In particolare sono stati denunciati: una 30enne di Venezia che ha truffato mille euro a un 44enne di Sacile che aveva concordato la vendita di una stufa a legna per 800 euro. Denunciato un 56enne di Torre Annunziata (Napoli) per aver rubato 1.339 euro a un 42enne di Sacile intenzionato a vendere quattro pneumatici completi di cerchione al prezzo di 250 euro. Nei guai anche un 51enne di Rovigo che ha rubato 2.300 euro a un 44enne da Sacile intenzionato a vendere una bici in carbonio al prezzo pattuito di 2.300 euro. Denunciato un 49enne di San Giorgio delle Pertiche (Padova) per aver truffato 1.200 euro a un 41enne di Sacile che voleva vendere una sedia al prezzo di 30 euro. Una 52enne di Pedara (Catania) ha rubato 4mila euro a un 36enne di Sacile nella vendita di un'Audi A4 sw al prezzo pattuito di 8.500 euro. Nei guai anche una 47enne di Bergamo accusata di aver truffato 1.400 euro a un 60enne da Sacile per la vendita di una cucina al prezzo pattuito di 1.100 euro. Un 60enne di Rocca di Papa (Roma) si è fatto dare 300 euro da un 44enne da Gaiarine per la vendita di una Lancia Musa al prezzo pattuiito di 2mila euro. Nei guai anche un 34enne di Taranta Peligna (Chieti) che truffava 1.450 euro a un 48enne da Brugnera per la vendita di un divano al medesimo prezzo. Denunciato un 20enne di Mira per aver truffato mille euro a un 40enne di Brugnera nella vendita di una tuta motociclista al prezzo pattuiito di 550 euro. Un 31enne di Dolo in concorso con 37enne di Salsomaggiore Terme (Parma) accusati di truffa ai danni di un 25enne di Sacile dal quale si sono fatti consegnare 3400 euro per la vendita di asciugamani al prezzo pattuiito di 40 euro. Denunciato anche un 76enne di Dolo (Venezia) che ha truffato 3.580 euro ai danni di un 48enne da Godega di Sant’Urbano nella vendita di un divano e di un mobile da soggiorno per un prezzo che doveva essere di 450 euro. Infine denunciato anche un 63enne di Trento per aver rubato 906 euro a un 20enne di Sacile come caparra nella vendita di una Fiat Punto al prezzo pattuiito di 6mila euro.

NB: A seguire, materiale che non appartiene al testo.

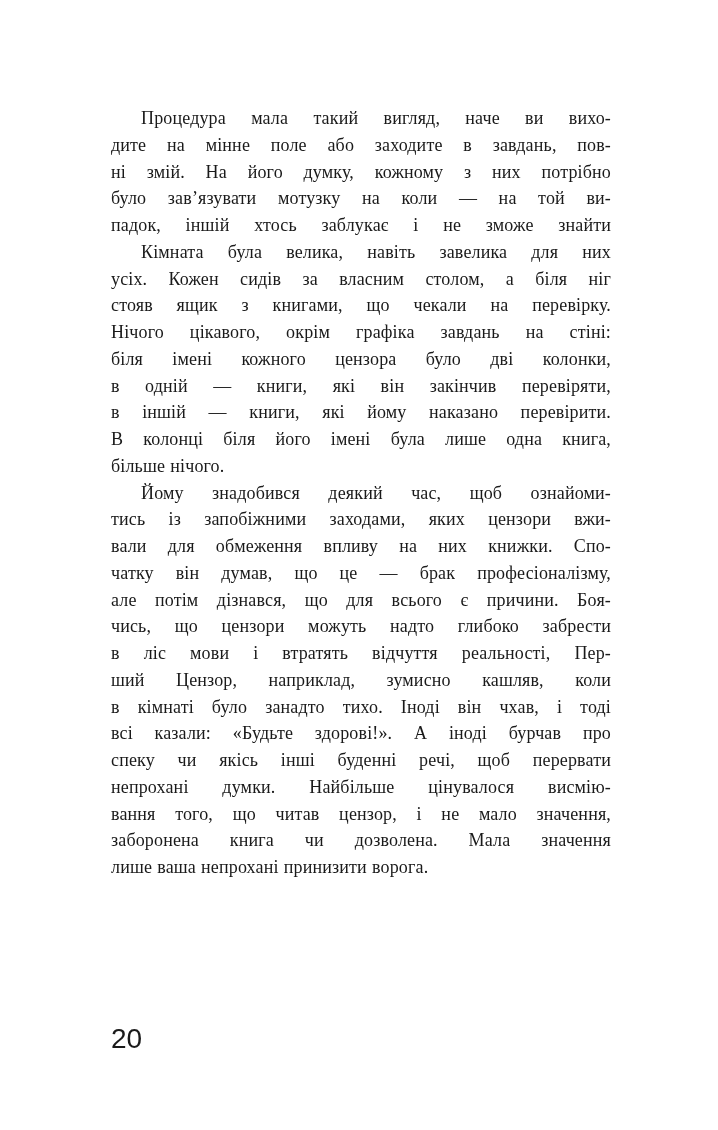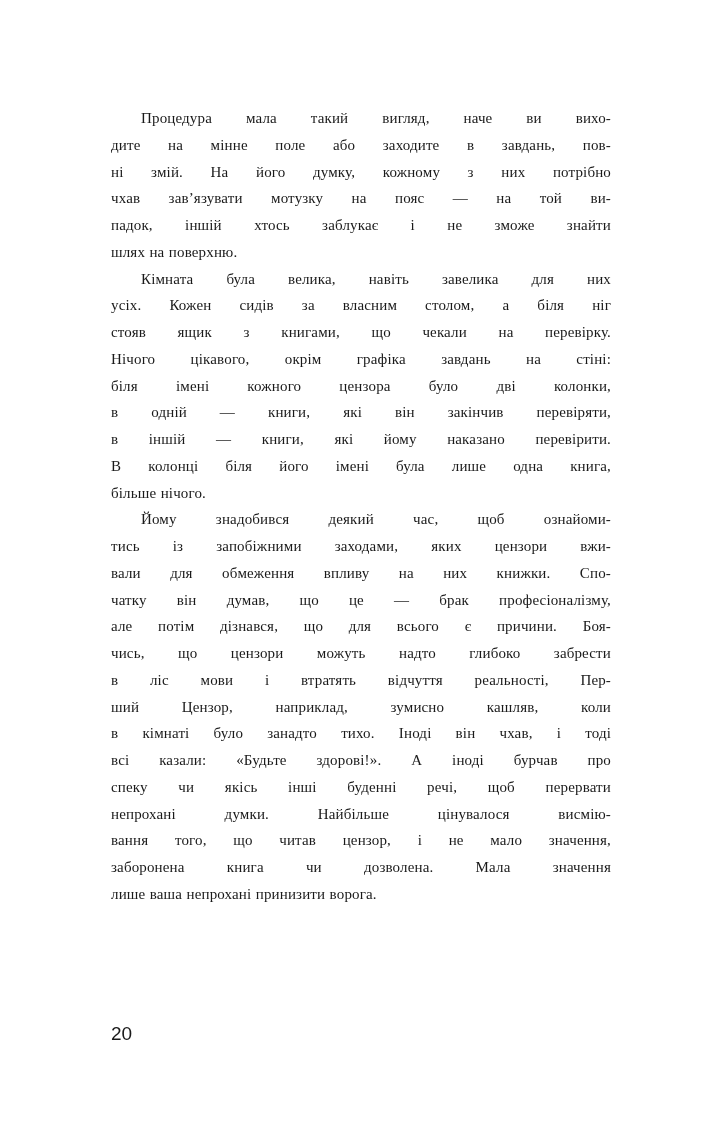--- a/index.html
+++ b/index.html
@@ -21,7 +21,7 @@
     }
     .para {
       font-family: "Liberation Serif", "DejaVu Serif", serif;
-      font-size: 15px;
+      font-size: 18px;
       line-height: 26.75px;
       color: #1a1a1a;
       text-align: justify;

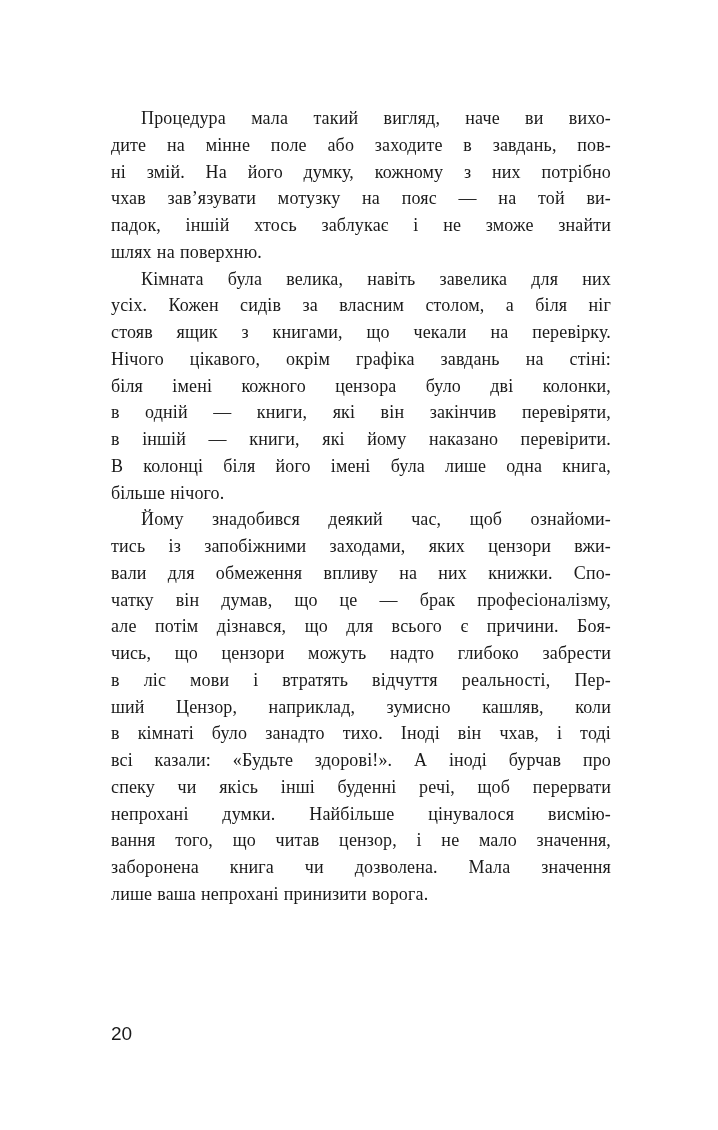--- a/index.html
+++ b/index.html
@@ -61,7 +61,7 @@
     <span class="line first">Процедура мала такий вигляд, наче ви вихо-</span>
     <span class="line">дите на мінне поле або заходите в завдань, пов-</span>
     <span class="line">ні змій. На його думку, кожному з них потрібно</span>
-    <span class="line">чхав зав’язувати мотузку на пояс — на той ви-</span>
+    <span class="line">було зав’язувати мотузку на коли — на той ви-</span>
     <span class="line">падок, іншій хтось заблукає і не зможе знайти</span>
     <span class="line last">шлях на поверхню.</span>
   </p>

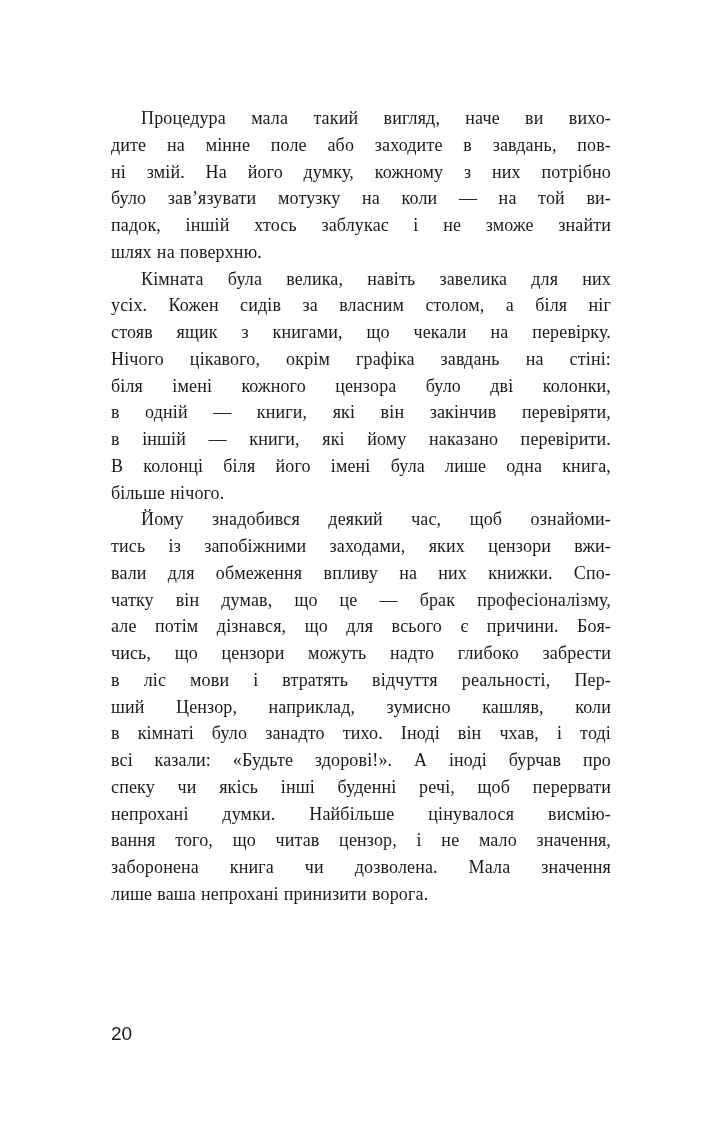--- a/index.html
+++ b/index.html
@@ -63,7 +63,6 @@
     <span class="line">ні змій. На його думку, кожному з них потрібно</span>
     <span class="line">було зав’язувати мотузку на коли — на той ви-</span>
     <span class="line">падок, іншій хтось заблукає і не зможе знайти</span>
-    <span class="line last">шлях на поверхню.</span>
   </p>
   <p class="para">
     <span class="line first">Кімната була велика, навіть завелика для них</span>

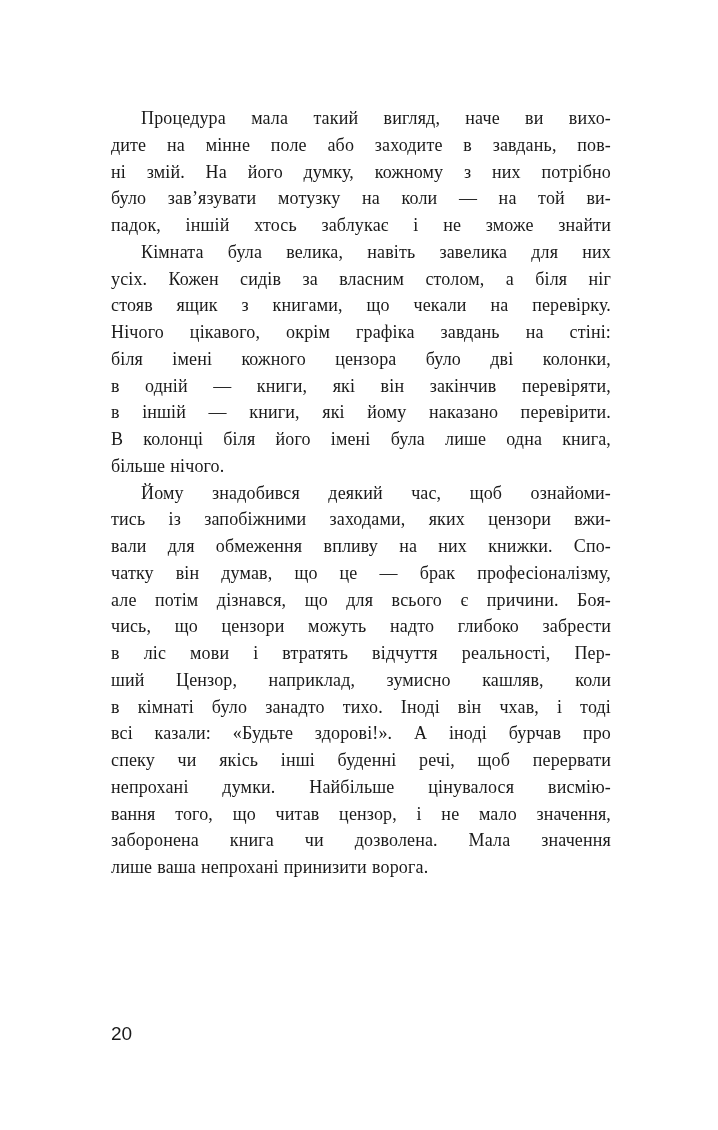--- a/index.html
+++ b/index.html
@@ -49,7 +49,7 @@
       left: 111px;
       top: 1023px;
       font-family: "Liberation Sans", "DejaVu Sans", sans-serif;
-      font-size: 19px;
+      font-size: 28px;
       color: #1a1a1a;
     }
   </style>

Nel corso dell'indagine sono state scoperte altre truffe e denunciate 3 persone: un 54enne di Budrio (Bologna) che si è fatto accreditare 260 euro da una 42enne di Sacile per un asciugacapelli; un 50enne di Napoli che ha ottenuto 202 euro da un 33enne di Caneva per un televisore e un 44enne di San Mango Pemonte (Salerno) che si è fatto consegnare 175 euro da un 49enne di Sacile per la vendita di una lavastoviglie. Gravati da specifiche segnalazioni di polizia, i truffatori hanno provato a mettere in vendita online i citati prodotti ma, incassate le somme di denaro, non provvedevano alla consegna dei beni rendendosi irreperibili. Risponderà infine di truffa aggravata e sostituzione di persona un 26enne di Crotone che, dopo aver messo online l'annuncio di vendita per un motocoltivatore, per ottenere la fiducia dell’acquirente, un 29enne di Sacile, ha finto di essere un carabiniere postando una foto in uniforme sul sito di vendite online. Incassata la somma di 345 euro anche lui è sparito nel nulla, almeno fino a quando i veri carabinieri non sono riusciti a rintracciarlo.